8.     Enforcement.  The Executive acknowledges and agrees that the provisions of this Agreement, including Section 7, are reasonable and necessary for the successful operation of the Company and its subsidiaries.  The Executive acknowledges and agrees that a breach by the Executive of any of the provisions of this Agreement will cause irreparable harm to the Company and its subsidiaries and that money damages may not be a sufficient remedy for any breach by the Executive of any of the provisions of this Agreement.  Accordingly, the Company shall be entitled to obtain equitable relief, including, without limitation, injunctive relief and specific performance, as a remedy for any such breach or to prevent any potential breach by the Executive.  Such remedies shall not be deemed to be the exclusive remedies for a breach by the Executive of the provisions of this Agreement but shall be in addition to all other remedies available at law or equity to the Company.  The Executive further agrees not to raise as a defense or as an objection to the request or granting of any such relief that any breach by the Executive of provisions of this Agreement is or would be compensable by an award of monetary damages and agrees to waive any requirements for the securing or posting of any bond in connection with such remedy.  If any provision of this Agreement is determined by a court of competent jurisdiction to be not enforceable in the manner set forth herein, the Executive and the Company agree that it is the intention of the parties that such provision should be enforceable to the maximum extent possible under applicable law.

 

9.     Return of Property and Records.  Upon the Effective Date, Executive shall immediately return to the Company all property of the Company or any of its subsidiaries in his possession, including without limitation, all keys, access cards, credit cards, documents and other materials in any medium including but not limited to electronic, in his possession or under his direct or indirect control which relate in any way to the Company, its business, executives, clients and customers and will not retain copies, in whatever form of any such materials or documents, unless Executive first obtains the Company’s written consent to keep such records.
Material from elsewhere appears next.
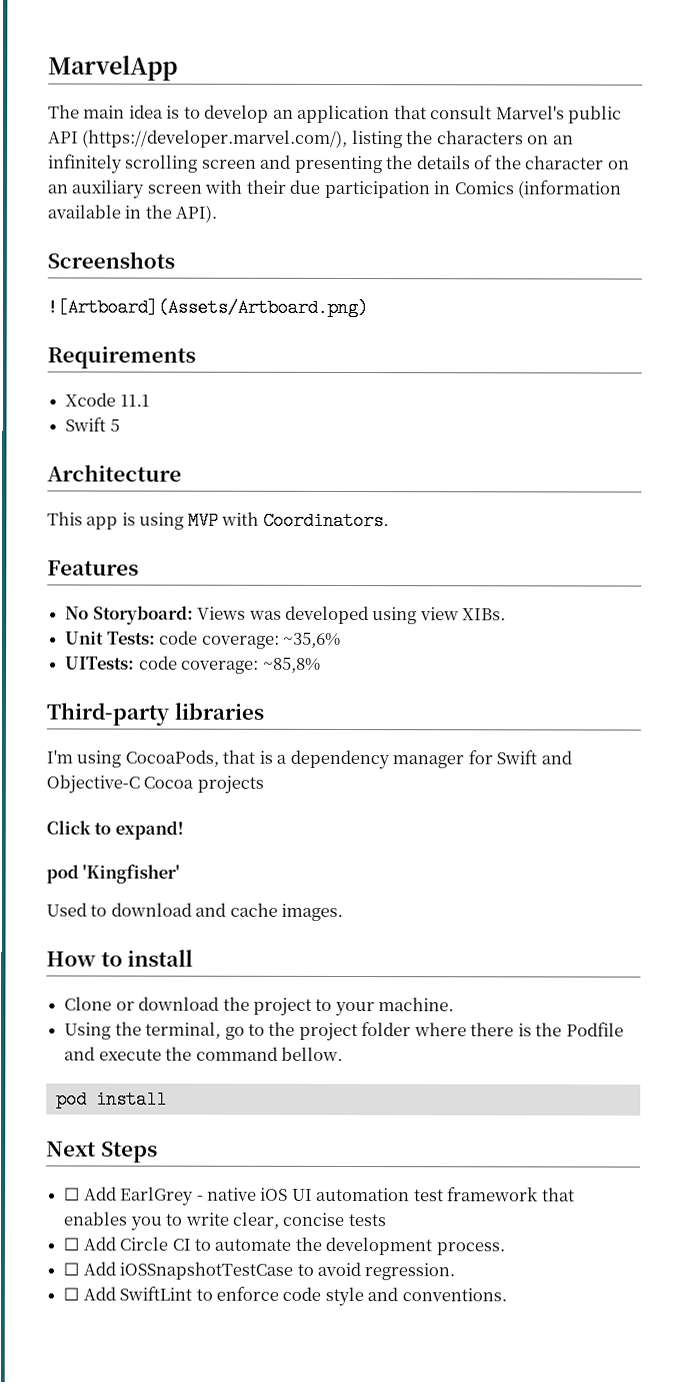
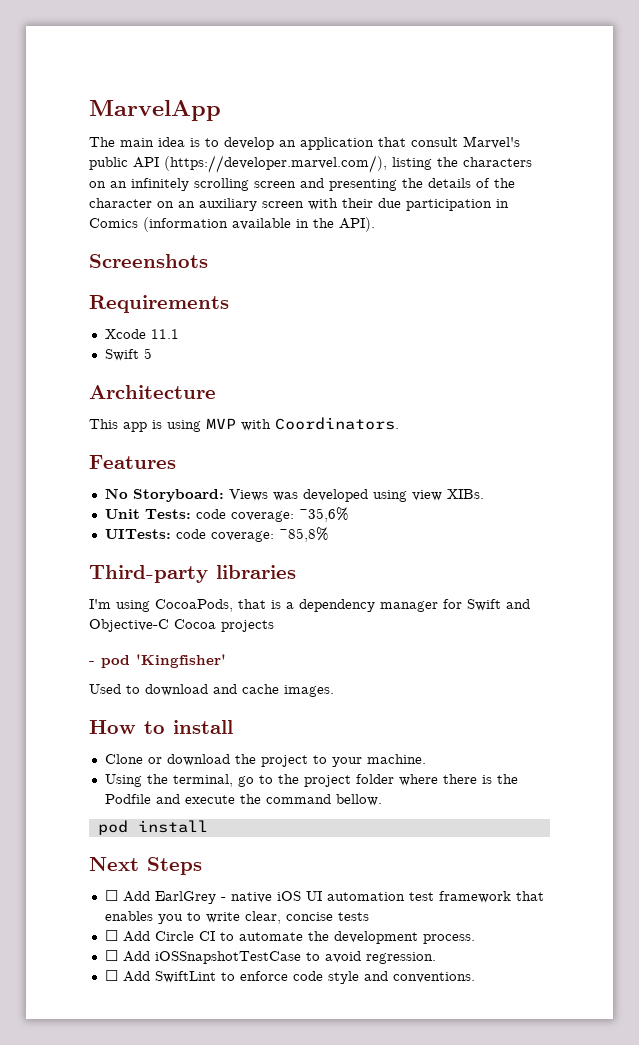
[47,298,368,318] // ![Artboard](Assets/Artboard.png) -> (208, 261) none
[46,820,184,840] Click to expand! // -> [89,661,95,665] -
Notwithstanding anything to the contrary set forth herein, the Company hereby acknowledges and agrees that the Executive may retain, as his own property, (a) his Company-provided  automobile,  (b) his copies of his individual personnel records and documents, such as his payroll and tax records, and similar personal records, his rolodex and address book (so long as a copy is left at the Company) and (c) his Company-provided cellular phone and personal computer, after providing the Company with a reasonable time to review and “scrub” such cellular phone and computer for Company information or property; and provided that from and after the Separation Date, the Executive shall be solely responsible for all costs and charges incurred in connection with such automobile,  cellular phone and personal computer.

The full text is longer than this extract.